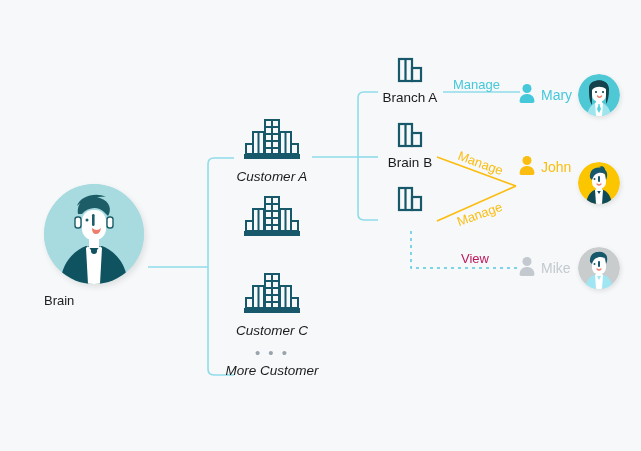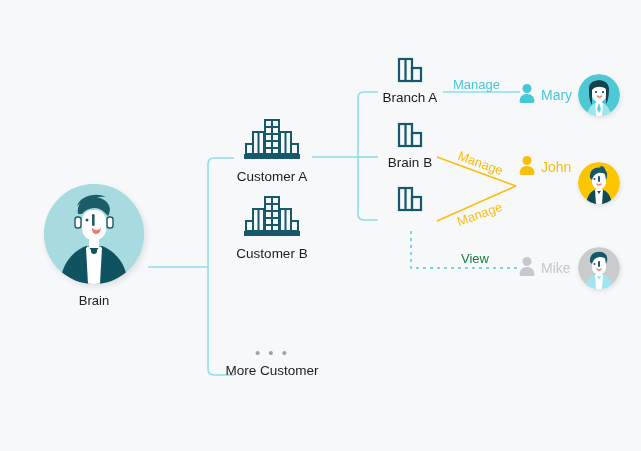"Customer A" .cust-label { font-style: none -> italic }
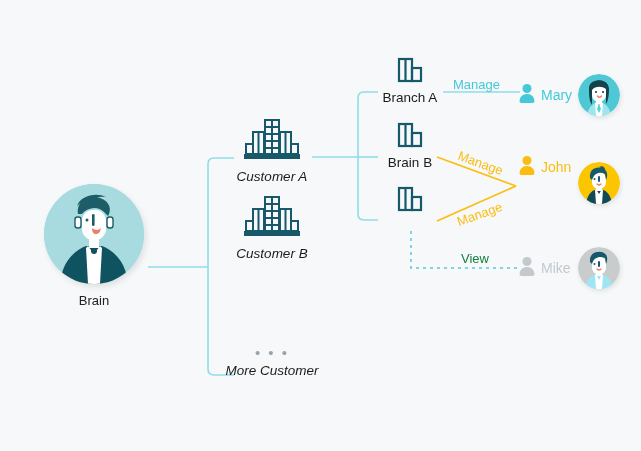"Customer B" div.cust-label { html: <div>Customer B</div> -> none }
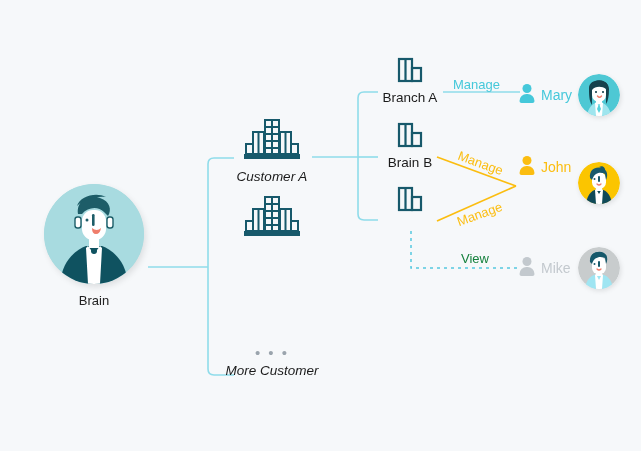"View" .rel-view { color: #15803d -> #be185d }
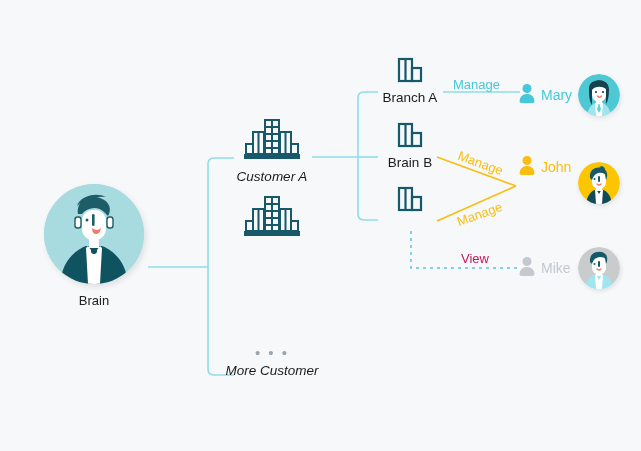"Brain" .brain-label { text-align: center -> none }
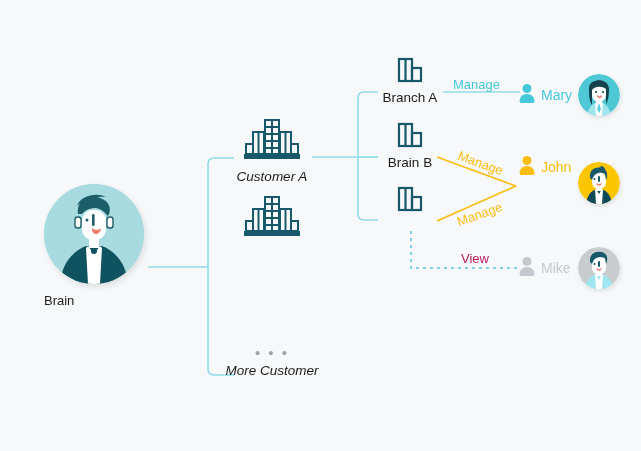"Customer C" div.node { html: none -> <div> <svg> <g> <rect></rect> <path></path> <rect></rect> <rect></rect> <path></path> <rect></rect> <rect></rect> </g> <rect></rect> </svg> <div>Customer C</div> </div> }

Your task —
The entries are to be written out again exactly, without their pictures.

Answer to this exercise —
"Customer A" .cust-label { font-style: none -> italic }
"Customer B" div.cust-label { html: <div>Customer B</div> -> none }
"View" .rel-view { color: #15803d -> #be185d }
"Brain" .brain-label { text-align: center -> none }
"Customer C" div.node { html: none -> <div> <svg> <g> <rect></rect> <path></path> <rect></rect> <rect></rect> <path></path> <rect></rect> <rect></rect> </g> <rect></rect> </svg> <div>Customer C</div> </div> }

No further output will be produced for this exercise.